Maik Beermann (born 19 October 1981) is a German politician of the Christian Democratic Union (CDU) who served as a member of the German Bundestag from 2013 to 2021.

== Early life and career ==
Beermann was born in Nienburg/Weser. After completing secondary school, He trained as a banker. Since 2009 he has been Market Area Manager at Sparkasse Nienburg.

== Political career ==
Beermann joined the Junge Union in 1997 and the CDU in 2001. From 2007 to 2012 he was district chairman of the Junge Union in the district of Nienburg. Since 2001 he is active as a member of the municipal council and in 2011, he became deputy mayor of the municipality Steimbke.

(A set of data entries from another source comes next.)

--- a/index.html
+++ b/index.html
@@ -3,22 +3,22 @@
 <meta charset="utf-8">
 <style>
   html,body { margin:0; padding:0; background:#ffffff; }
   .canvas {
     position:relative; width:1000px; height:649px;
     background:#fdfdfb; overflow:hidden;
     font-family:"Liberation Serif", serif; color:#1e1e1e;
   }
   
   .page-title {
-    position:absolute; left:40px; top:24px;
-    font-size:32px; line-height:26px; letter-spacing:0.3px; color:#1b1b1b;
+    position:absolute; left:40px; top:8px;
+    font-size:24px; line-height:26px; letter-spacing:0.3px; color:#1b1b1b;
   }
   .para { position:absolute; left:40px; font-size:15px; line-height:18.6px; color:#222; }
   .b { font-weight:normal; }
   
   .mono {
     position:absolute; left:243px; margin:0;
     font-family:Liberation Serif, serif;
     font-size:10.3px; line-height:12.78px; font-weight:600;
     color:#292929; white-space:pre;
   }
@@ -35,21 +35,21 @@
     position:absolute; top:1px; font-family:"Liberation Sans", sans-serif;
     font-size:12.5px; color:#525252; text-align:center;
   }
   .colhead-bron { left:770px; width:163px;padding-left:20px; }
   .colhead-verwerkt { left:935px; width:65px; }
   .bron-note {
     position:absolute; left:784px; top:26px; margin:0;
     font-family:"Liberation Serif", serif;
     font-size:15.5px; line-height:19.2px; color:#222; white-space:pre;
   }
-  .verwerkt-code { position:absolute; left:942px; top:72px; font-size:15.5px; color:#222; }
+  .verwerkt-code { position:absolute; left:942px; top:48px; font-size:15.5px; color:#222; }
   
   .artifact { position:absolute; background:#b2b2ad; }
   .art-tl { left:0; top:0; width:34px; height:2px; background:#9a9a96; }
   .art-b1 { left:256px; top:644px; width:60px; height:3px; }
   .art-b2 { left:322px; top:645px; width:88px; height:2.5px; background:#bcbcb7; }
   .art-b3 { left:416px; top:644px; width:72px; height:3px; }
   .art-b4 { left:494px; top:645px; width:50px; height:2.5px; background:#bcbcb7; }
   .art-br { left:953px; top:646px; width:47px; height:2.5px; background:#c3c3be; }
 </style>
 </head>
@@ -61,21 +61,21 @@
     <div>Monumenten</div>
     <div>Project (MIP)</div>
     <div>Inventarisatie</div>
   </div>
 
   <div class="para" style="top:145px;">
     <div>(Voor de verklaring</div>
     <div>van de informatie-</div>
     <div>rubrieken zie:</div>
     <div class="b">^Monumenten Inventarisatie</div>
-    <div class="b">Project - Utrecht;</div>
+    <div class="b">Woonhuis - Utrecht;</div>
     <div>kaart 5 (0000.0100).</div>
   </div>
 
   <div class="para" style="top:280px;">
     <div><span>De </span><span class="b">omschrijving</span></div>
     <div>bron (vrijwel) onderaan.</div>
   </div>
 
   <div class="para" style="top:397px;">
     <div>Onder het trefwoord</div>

From 2006 to 2016 Beermann was a member of the municipal council of Steimbke and since 2011 chairman of the school board and member of the finance committee of the municipal council. Since the local election in 2016, he is a member of the county council in the district of Nienburg and was elected deputy district councillor (Landrat). He is a member of the district committee in the district council.

=== Member of Parliament, 2013–2021 ===
In the 2013 elections, Beermann ran for the direct mandate in Nienburg II – Schaumburg constituency, but couldn't win despite gaining 41.6 percent of the first votes against Sebastian Edathy. He was, however, on position 26 of the CDU state list Lower Saxony and thus elected to the Bundestag. In August 2016, he was again nominated as a direct candidate for the federal elections 2017 and again ranked 26th on the CDU state list in May 2017.

In parliament, Beermann was a full member of the Committee on Family, Senior Citizens, Women and Youth and the Committee on Digital Agenda. He is a substitute member of the Committee on Food and Agriculture as well as in the Committee on Transport and Digital Infrastructure. He was also a substitute on the Parliamentary Advisory Council on Sustainable Development. Within the CDU/CSU parliamentary group, he was a member of the Young Group.

== Life after politics ==
Since 2022, Beermann has been in charge of political communications at Dekra.

== Political positions ==
In June 2017, Beermann voted against his parliamentary group's majority and in favor of Germany's introduction of same-sex marriage.

In September 2021, Maik Beermann complains about equality for women.

== Personal life ==
Beermann is married and has three daughters. The family residents in the village of Wendenborstel of the municipality of Steimbke in the district Nienburg.